My first instinct is to refute her, but shutting down someone else’s feelings doesn’t make them go away.

“I don’t remember it that way,” I say instead.

She hums wistfully. “You were always too lost in your own world to pay much attention, trying to hatch a plan to get yourself out of the hellhole we’d found ourselves in. Had you opened your eyes and looked around, you would have seen that the world wanted you. They put up with me so they could get close to you, but you never let anyone get too close. I should have warned them they were wasting their time.”

“You never said anything…”

“Because what would have changed? You would have only felt bad for me, and the absolute last thing I need in life is another person’s pity.”

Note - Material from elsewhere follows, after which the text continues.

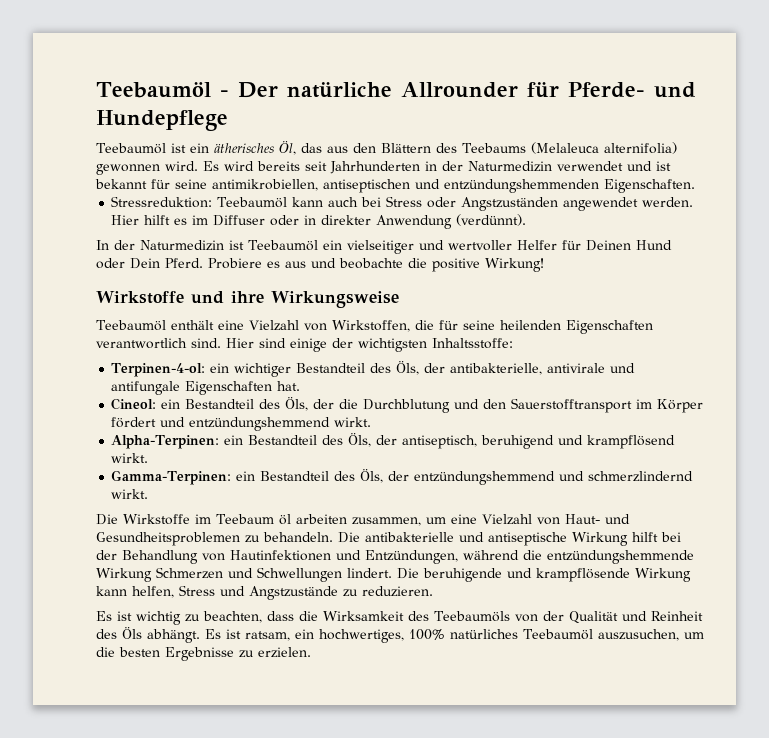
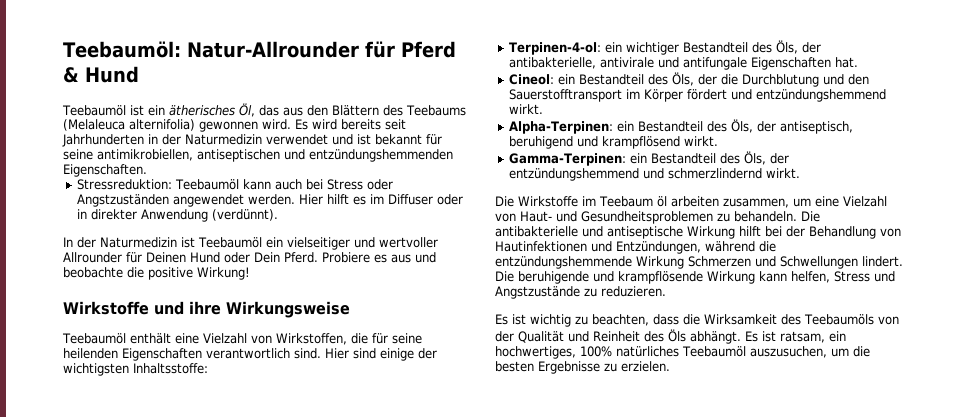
- Teebaumöl - Der natürliche Allrounder für Pferde- und Hundepflege
+ Teebaumöl: Natur-Allrounder für Pferd & Hund
- In der Naturmedizin ist Teebaumöl ein vielseitiger und wertvoller Helfer für Deinen Hund oder Dein Pferd.
+ In der Naturmedizin ist Teebaumöl ein vielseitiger und wertvoller Allrounder für Deinen Hund oder Dein Pferd.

“Well, still…you must have resented me for it.”

“Obviously I still do. It’s why it felt so good when Barrett flirted with me. I wanted it to be real. I wanted him to want me more than he wanted you, but then I saw you with Nicholas and realized, yet again, I’m second best. The consolation prize.”

My heart breaks for her. “Ariana—”

“I just said I don’t want your pity, Maren, so if you’re about to launch into some apology about how you didn’t realize you were the pretty one or the sweet one or the one who never broke the rules, I don’t really want to hear it.”

“Then what do you want from me?”

She shakes her head and looks out toward the ocean. “I don’t even know anymore. I thought maybe now things would be different. I had good intentions coming here and I meant what I said about us being roommates again, but it’s probably for the best that we just stay away from each other.”